From the first line to the last, copy the listing exactly and omit the pictures.

■ **Data shown**:
== Segment start ==

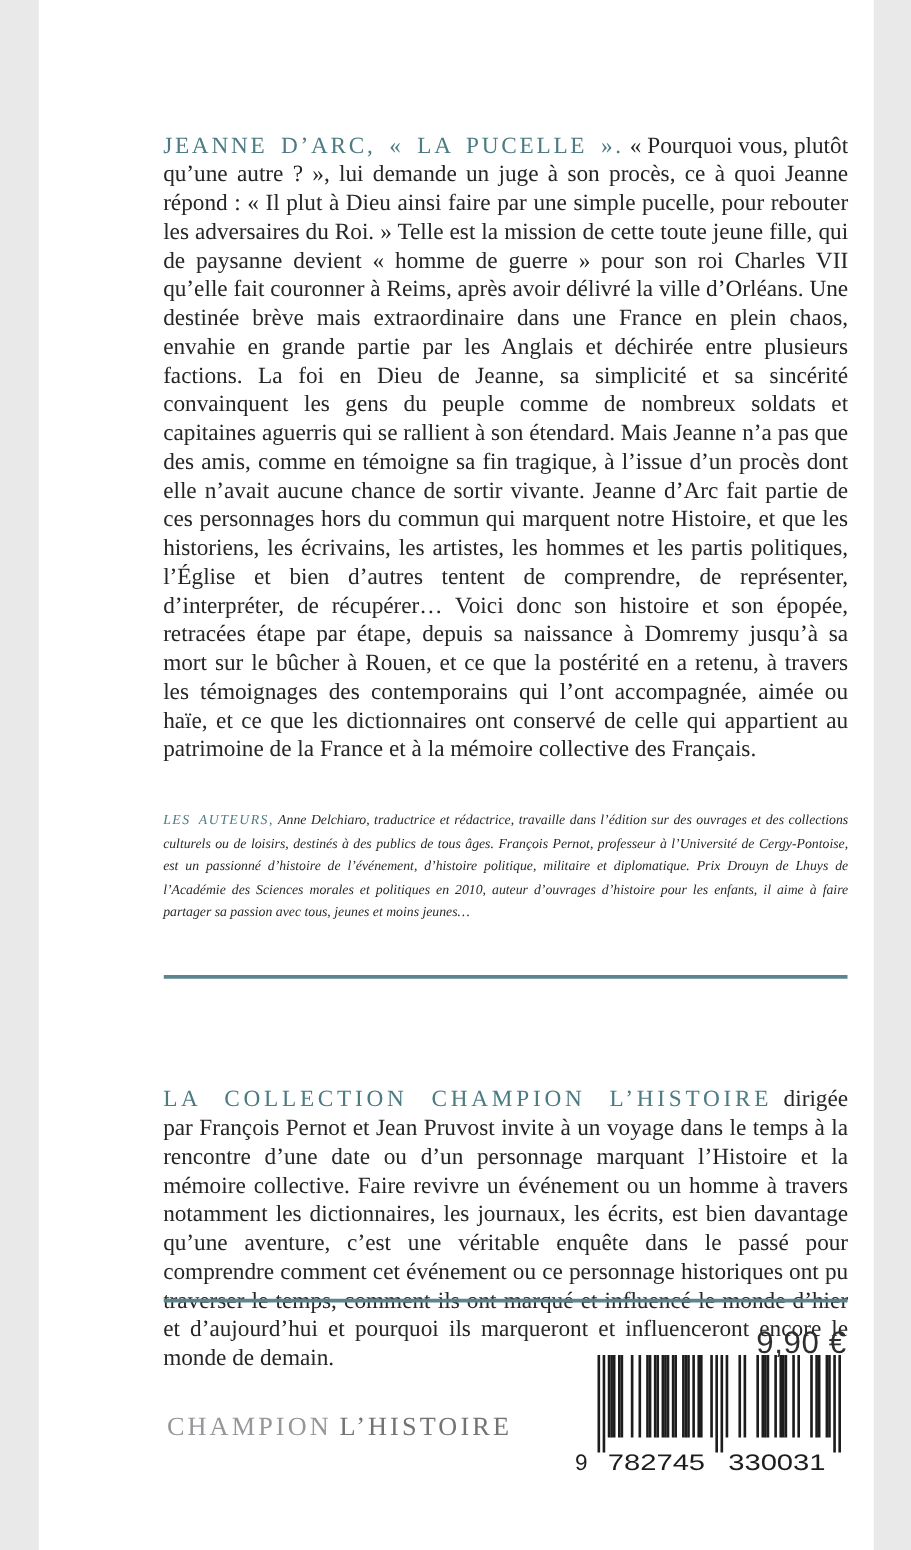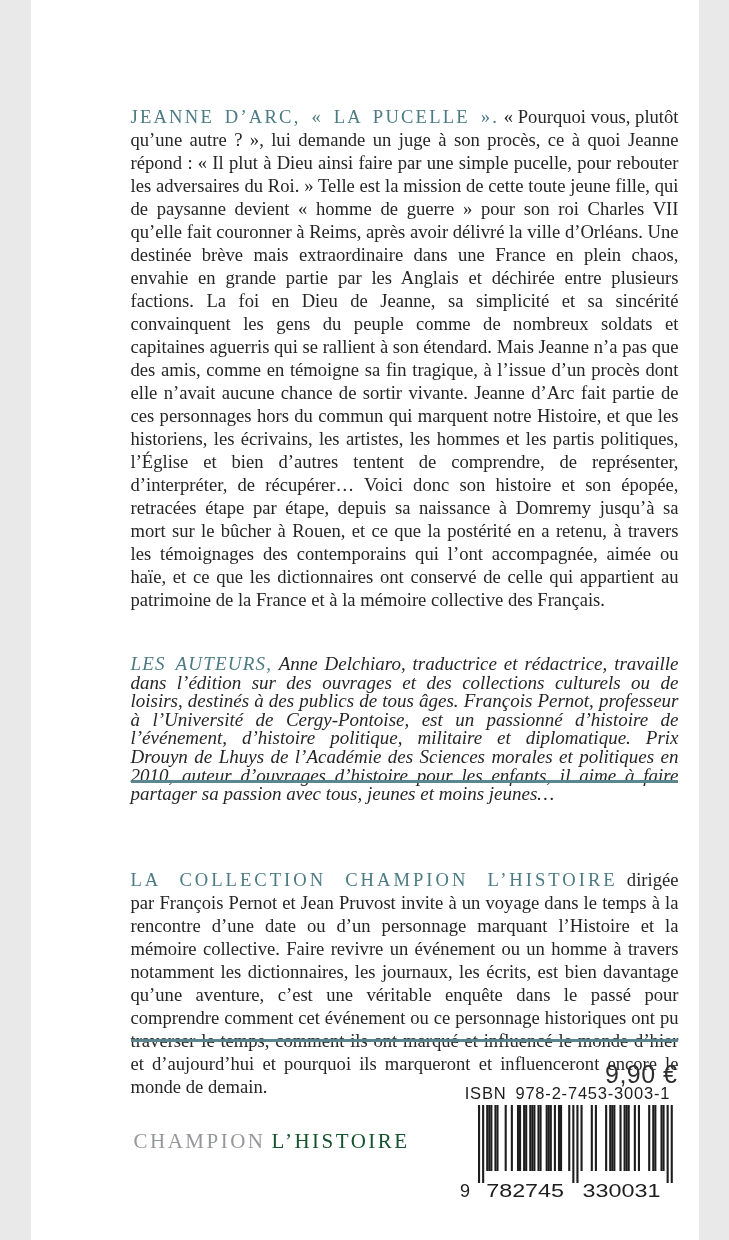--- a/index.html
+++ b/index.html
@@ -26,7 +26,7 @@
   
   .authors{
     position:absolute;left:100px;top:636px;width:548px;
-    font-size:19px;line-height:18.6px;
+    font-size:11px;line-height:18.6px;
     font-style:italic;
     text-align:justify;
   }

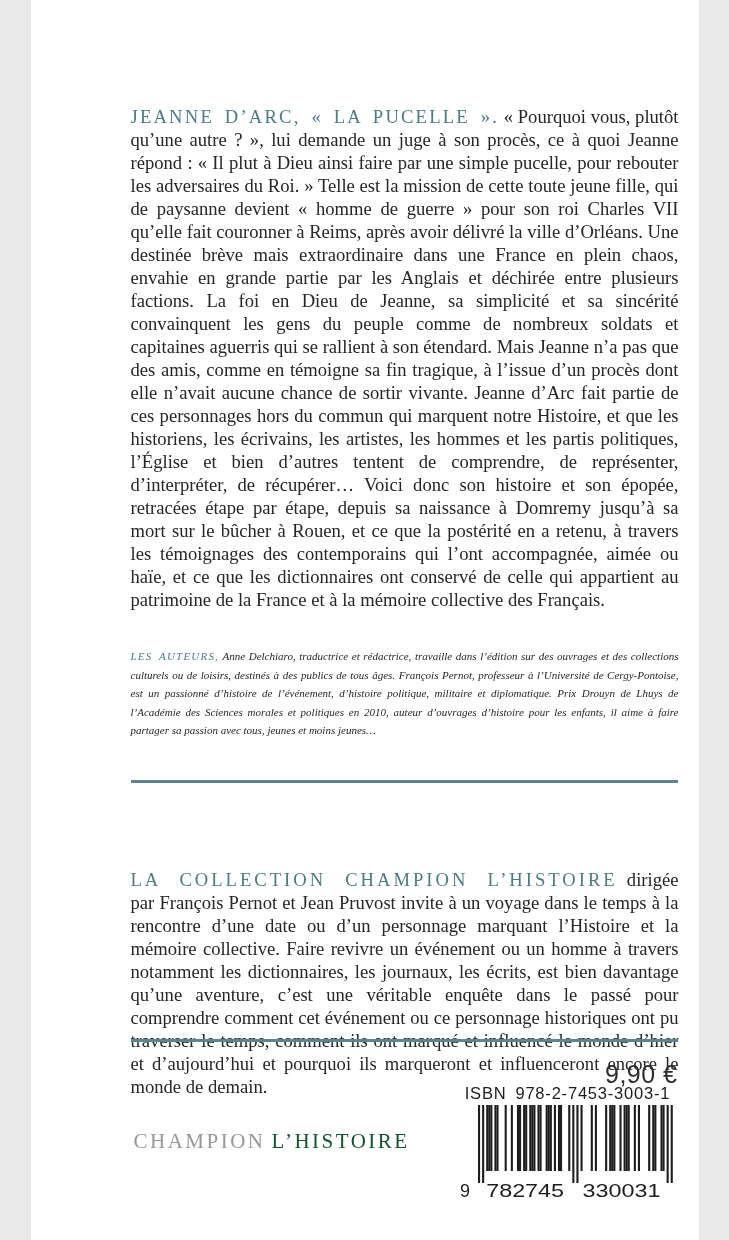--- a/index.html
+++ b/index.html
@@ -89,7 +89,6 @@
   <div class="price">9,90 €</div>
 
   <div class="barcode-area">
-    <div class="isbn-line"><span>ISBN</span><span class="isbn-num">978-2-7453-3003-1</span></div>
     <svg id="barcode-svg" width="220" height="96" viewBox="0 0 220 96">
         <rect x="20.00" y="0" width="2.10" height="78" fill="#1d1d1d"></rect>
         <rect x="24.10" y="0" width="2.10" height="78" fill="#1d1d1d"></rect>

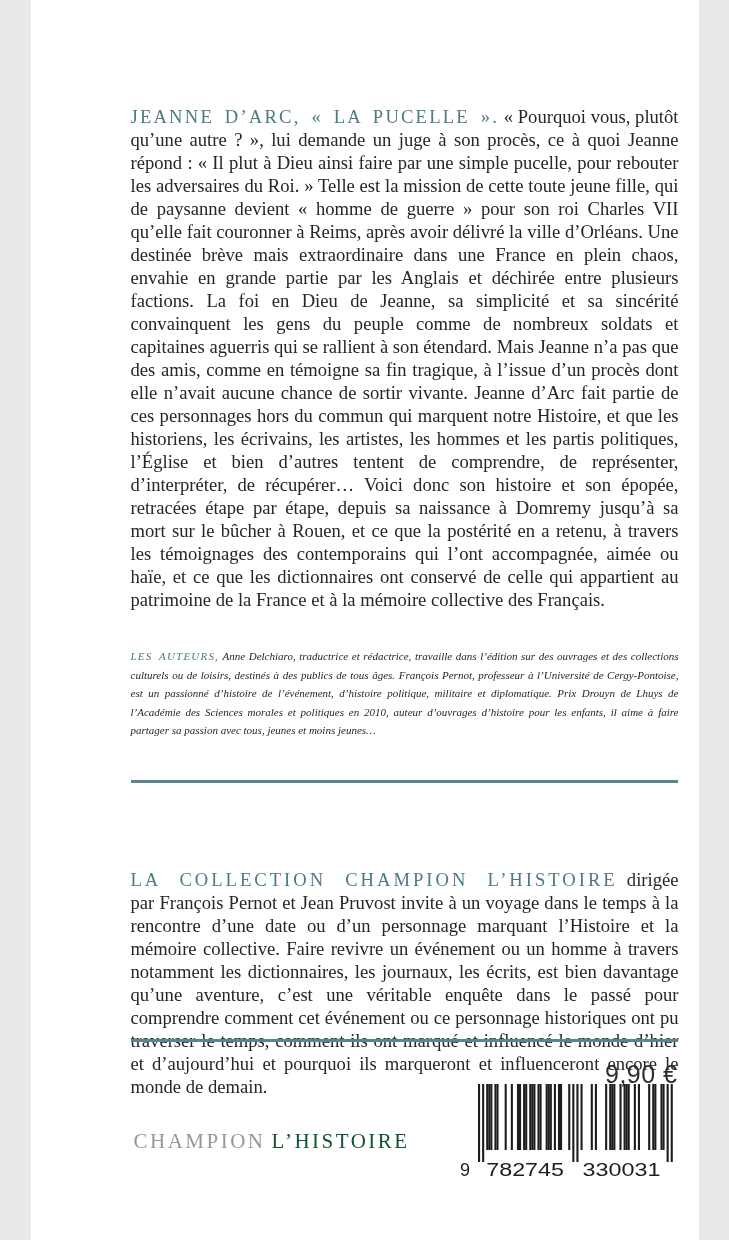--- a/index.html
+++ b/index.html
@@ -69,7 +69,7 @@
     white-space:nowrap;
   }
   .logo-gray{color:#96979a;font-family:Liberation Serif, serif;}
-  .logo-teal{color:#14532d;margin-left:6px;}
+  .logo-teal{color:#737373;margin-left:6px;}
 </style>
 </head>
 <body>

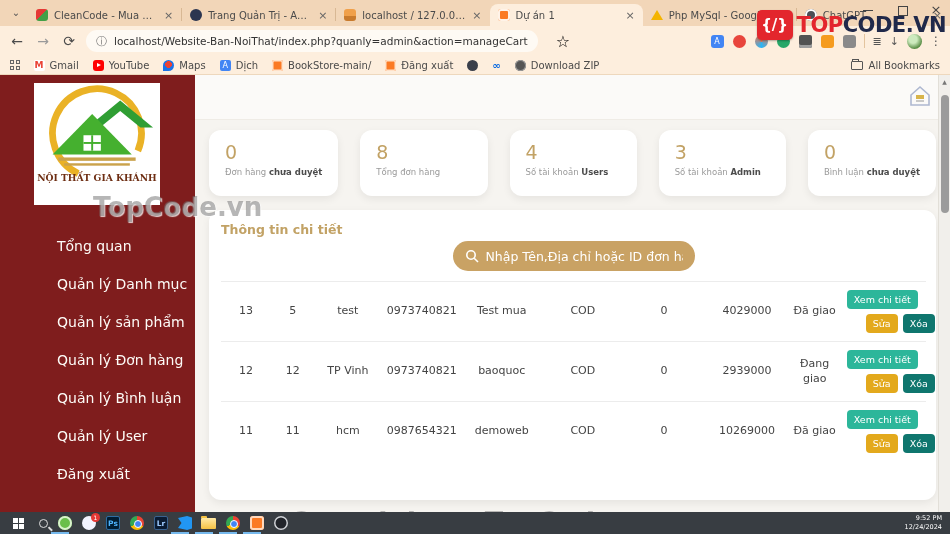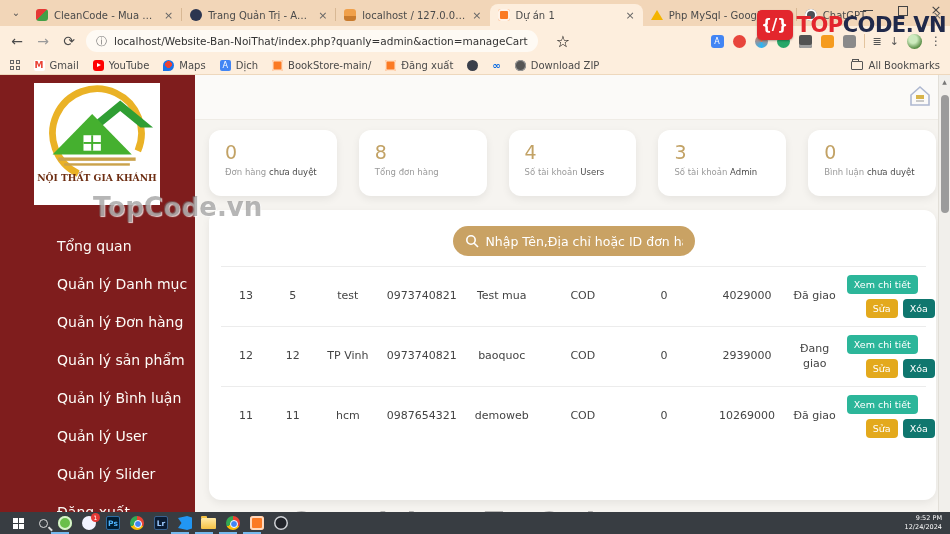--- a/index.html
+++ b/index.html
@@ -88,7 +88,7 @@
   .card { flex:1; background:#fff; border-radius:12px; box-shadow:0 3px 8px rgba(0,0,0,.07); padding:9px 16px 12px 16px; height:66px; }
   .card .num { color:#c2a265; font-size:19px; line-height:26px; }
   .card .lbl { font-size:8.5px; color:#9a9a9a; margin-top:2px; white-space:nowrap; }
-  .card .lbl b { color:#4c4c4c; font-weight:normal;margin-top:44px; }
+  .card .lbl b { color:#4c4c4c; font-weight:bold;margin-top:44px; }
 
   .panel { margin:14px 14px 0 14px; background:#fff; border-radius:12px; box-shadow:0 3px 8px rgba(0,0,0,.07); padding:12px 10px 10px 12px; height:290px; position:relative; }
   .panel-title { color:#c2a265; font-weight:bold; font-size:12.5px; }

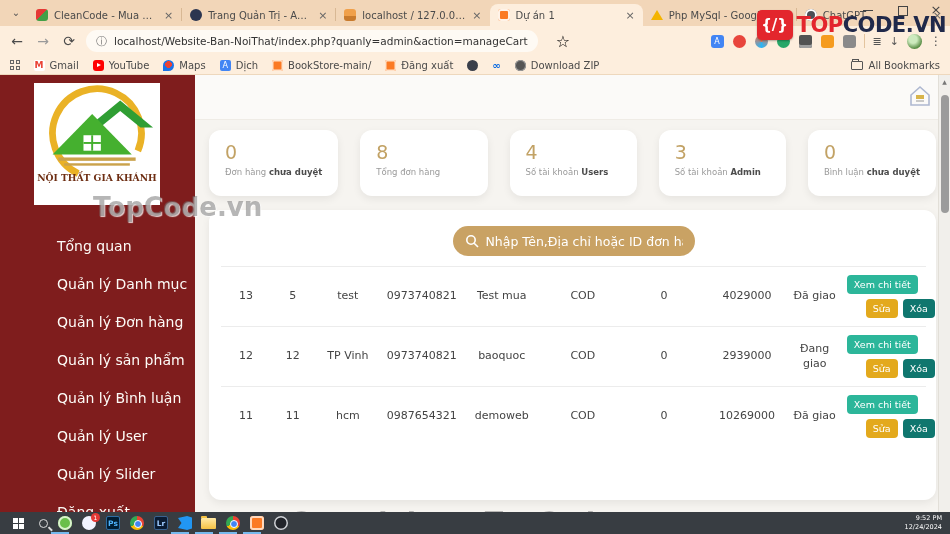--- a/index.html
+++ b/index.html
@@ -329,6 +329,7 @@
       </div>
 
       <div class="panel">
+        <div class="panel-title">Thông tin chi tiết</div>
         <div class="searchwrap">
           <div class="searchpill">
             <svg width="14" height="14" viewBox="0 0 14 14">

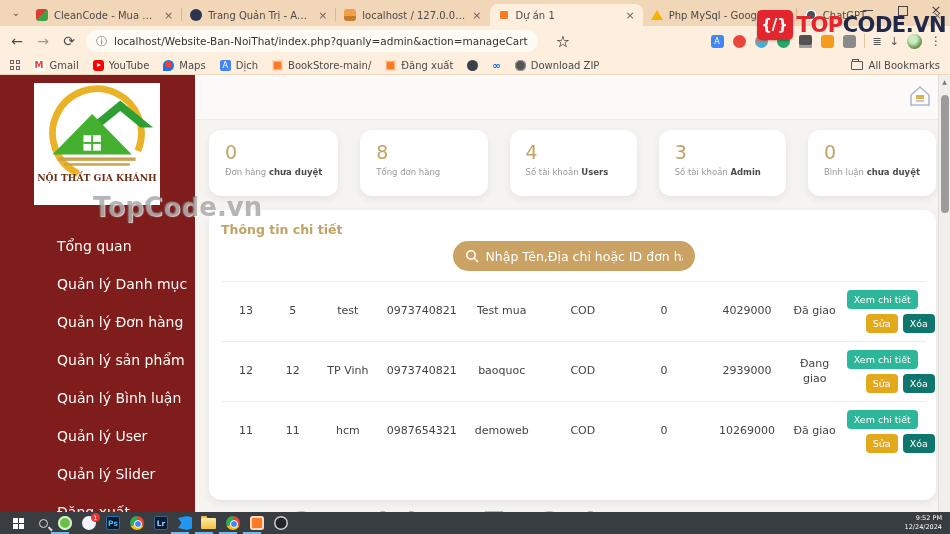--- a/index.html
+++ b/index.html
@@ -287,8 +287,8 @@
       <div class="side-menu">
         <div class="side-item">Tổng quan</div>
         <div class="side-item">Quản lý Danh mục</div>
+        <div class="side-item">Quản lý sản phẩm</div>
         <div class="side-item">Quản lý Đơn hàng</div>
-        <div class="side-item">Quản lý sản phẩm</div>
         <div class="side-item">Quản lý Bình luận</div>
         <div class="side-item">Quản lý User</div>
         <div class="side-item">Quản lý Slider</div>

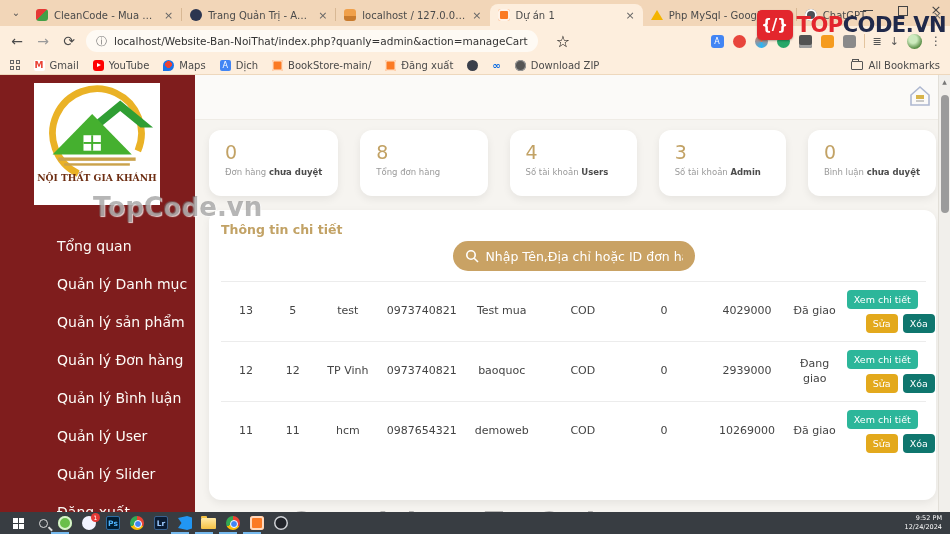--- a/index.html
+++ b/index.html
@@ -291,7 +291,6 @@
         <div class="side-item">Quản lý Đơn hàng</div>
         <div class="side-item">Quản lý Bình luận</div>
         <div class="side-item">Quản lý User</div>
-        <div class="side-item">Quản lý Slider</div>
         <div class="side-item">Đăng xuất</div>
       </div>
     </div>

== Segment end ==

■ **Output for this exercise**:
--- a/index.html
+++ b/index.html
@@ -26,7 +26,7 @@
   
   .authors{
     position:absolute;left:100px;top:636px;width:548px;
-    font-size:19px;line-height:18.6px;
+    font-size:11px;line-height:18.6px;
     font-style:italic;
     text-align:justify;
   }

--- a/index.html
+++ b/index.html
@@ -89,7 +89,6 @@
   <div class="price">9,90 €</div>
 
   <div class="barcode-area">
-    <div class="isbn-line"><span>ISBN</span><span class="isbn-num">978-2-7453-3003-1</span></div>
     <svg id="barcode-svg" width="220" height="96" viewBox="0 0 220 96">
         <rect x="20.00" y="0" width="2.10" height="78" fill="#1d1d1d"></rect>
         <rect x="24.10" y="0" width="2.10" height="78" fill="#1d1d1d"></rect>

--- a/index.html
+++ b/index.html
@@ -69,7 +69,7 @@
     white-space:nowrap;
   }
   .logo-gray{color:#96979a;font-family:Liberation Serif, serif;}
-  .logo-teal{color:#14532d;margin-left:6px;}
+  .logo-teal{color:#737373;margin-left:6px;}
 </style>
 </head>
 <body>

--- a/index.html
+++ b/index.html
@@ -88,7 +88,7 @@
   .card { flex:1; background:#fff; border-radius:12px; box-shadow:0 3px 8px rgba(0,0,0,.07); padding:9px 16px 12px 16px; height:66px; }
   .card .num { color:#c2a265; font-size:19px; line-height:26px; }
   .card .lbl { font-size:8.5px; color:#9a9a9a; margin-top:2px; white-space:nowrap; }
-  .card .lbl b { color:#4c4c4c; font-weight:normal;margin-top:44px; }
+  .card .lbl b { color:#4c4c4c; font-weight:bold;margin-top:44px; }
 
   .panel { margin:14px 14px 0 14px; background:#fff; border-radius:12px; box-shadow:0 3px 8px rgba(0,0,0,.07); padding:12px 10px 10px 12px; height:290px; position:relative; }
   .panel-title { color:#c2a265; font-weight:bold; font-size:12.5px; }

--- a/index.html
+++ b/index.html
@@ -329,6 +329,7 @@
       </div>
 
       <div class="panel">
+        <div class="panel-title">Thông tin chi tiết</div>
         <div class="searchwrap">
           <div class="searchpill">
             <svg width="14" height="14" viewBox="0 0 14 14">

--- a/index.html
+++ b/index.html
@@ -287,8 +287,8 @@
       <div class="side-menu">
         <div class="side-item">Tổng quan</div>
         <div class="side-item">Quản lý Danh mục</div>
+        <div class="side-item">Quản lý sản phẩm</div>
         <div class="side-item">Quản lý Đơn hàng</div>
-        <div class="side-item">Quản lý sản phẩm</div>
         <div class="side-item">Quản lý Bình luận</div>
         <div class="side-item">Quản lý User</div>
         <div class="side-item">Quản lý Slider</div>

--- a/index.html
+++ b/index.html
@@ -291,7 +291,6 @@
         <div class="side-item">Quản lý Đơn hàng</div>
         <div class="side-item">Quản lý Bình luận</div>
         <div class="side-item">Quản lý User</div>
-        <div class="side-item">Quản lý Slider</div>
         <div class="side-item">Đăng xuất</div>
       </div>
     </div>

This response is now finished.